◆ Task instructions:
Although the entries contain pictures, write out only their text, exactly as it stands.

Records contained in a dataset

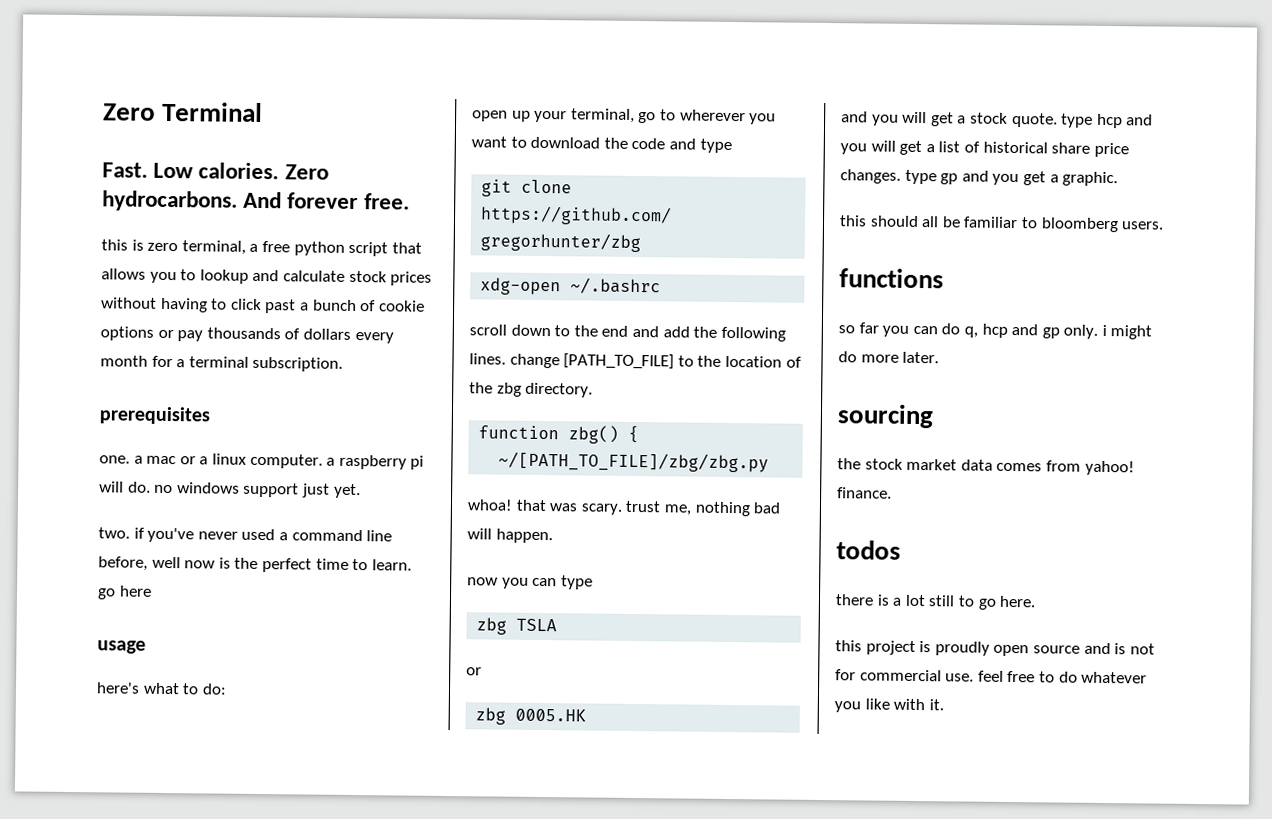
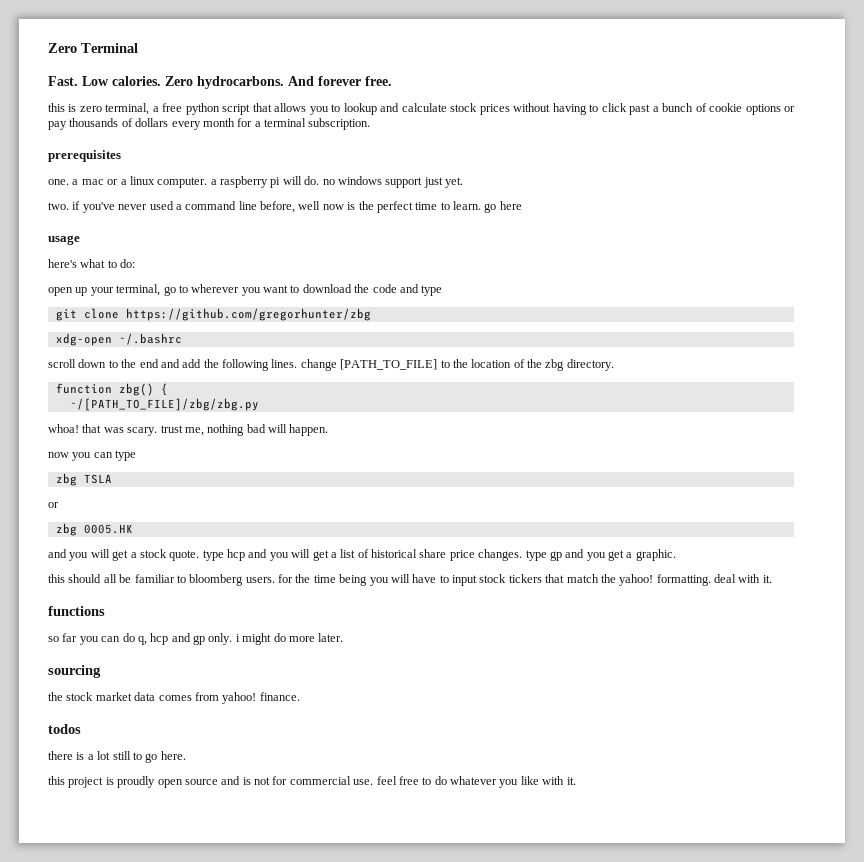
(1165, 225) none -> [278,574,772,586] for the time being you will have to input stock tickers that match the yahoo! formatting. deal with it.

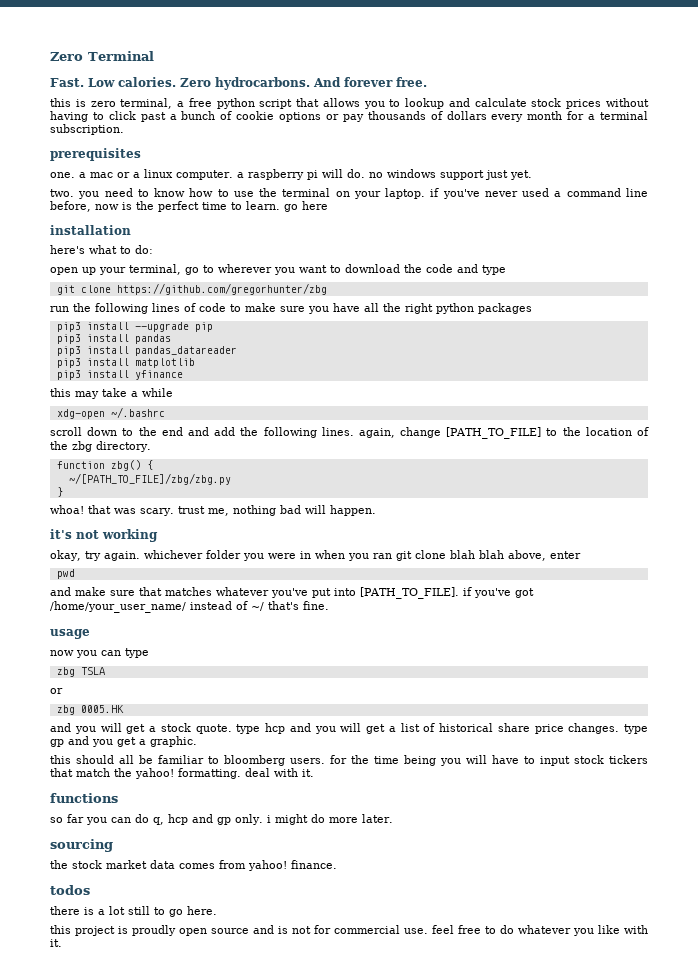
(69, 206) none -> [78,188,426,199] you need to know how to use the terminal on your laptop.
[298,201,321,210] well -> (91, 206) none
[48,235,80,245] usage -> [50,225,131,235] installation
(371, 314) none -> [50,303,532,314] [56,322,213,332] [56,334,171,344] [56,346,237,356] [56,358,195,368] [56,370,183,380] [50,388,173,399] // run the following lines of code to make sure you have all the right python packages // pip3 install --upgrade pip // pip3 install pandas // pip3 install pandas_datareader // pip3 install matplotlib // pip3 install yfinance // this may take a while
(298, 363) none -> [358,428,395,438] again,
(259, 404) none -> [56,487,63,497] // }
(329, 430) none -> [50,529,158,542] [50,550,581,561] [56,569,75,579] [50,587,534,599] [50,601,329,613] [50,629,90,639] // it's not working // okay, try again. whichever folder you were in when you ran git clone blah blah above, enter // pwd // and make sure that matches whatever you've put into [PATH_TO_FILE]. if you've got /home/your_user_name/ instead of ~/ that's fine. // usage

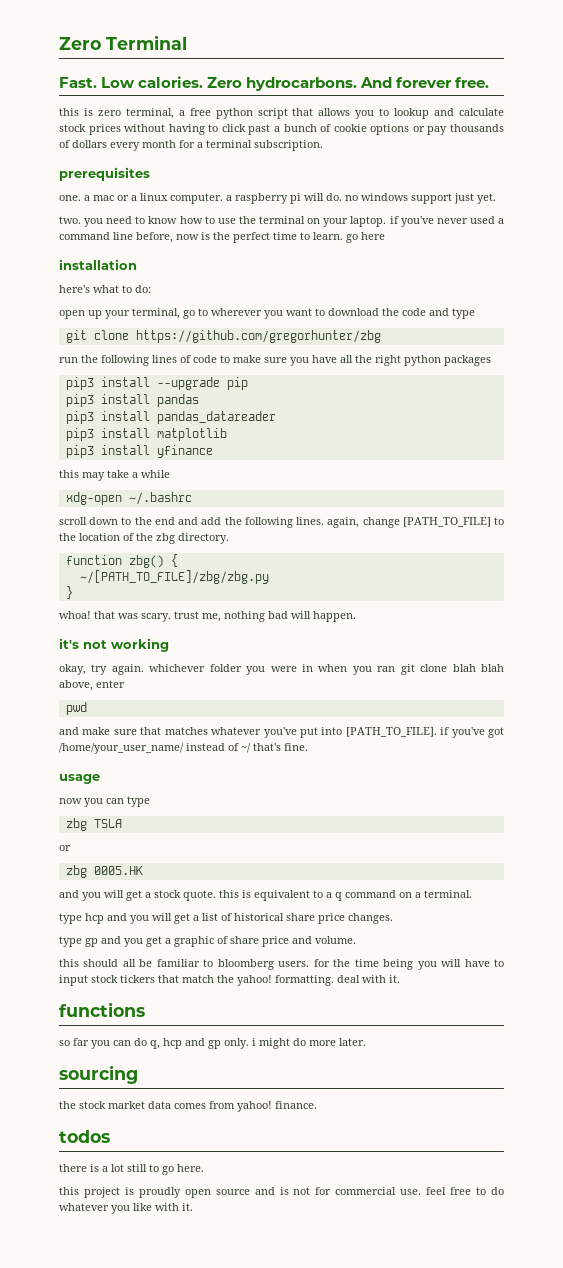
(232, 729) none -> [219,890,472,901] this is equivalent to a q command on a terminal. //
(620, 728) none -> (393, 918) //
[150,736,197,747] graphic. -> [174,936,356,947] graphic of share price and volume.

◆ Expected answer:
(1165, 225) none -> [278,574,772,586] for the time being you will have to input stock tickers that match the yahoo! formatting. deal with it.

(69, 206) none -> [78,188,426,199] you need to know how to use the terminal on your laptop.
[298,201,321,210] well -> (91, 206) none
[48,235,80,245] usage -> [50,225,131,235] installation
(371, 314) none -> [50,303,532,314] [56,322,213,332] [56,334,171,344] [56,346,237,356] [56,358,195,368] [56,370,183,380] [50,388,173,399] // run the following lines of code to make sure you have all the right python packages // pip3 install --upgrade pip // pip3 install pandas // pip3 install pandas_datareader // pip3 install matplotlib // pip3 install yfinance // this may take a while
(298, 363) none -> [358,428,395,438] again,
(259, 404) none -> [56,487,63,497] // }
(329, 430) none -> [50,529,158,542] [50,550,581,561] [56,569,75,579] [50,587,534,599] [50,601,329,613] [50,629,90,639] // it's not working // okay, try again. whichever folder you were in when you ran git clone blah blah above, enter // pwd // and make sure that matches whatever you've put into [PATH_TO_FILE]. if you've got /home/your_user_name/ instead of ~/ that's fine. // usage

(232, 729) none -> [219,890,472,901] this is equivalent to a q command on a terminal. //
(620, 728) none -> (393, 918) //
[150,736,197,747] graphic. -> [174,936,356,947] graphic of share price and volume.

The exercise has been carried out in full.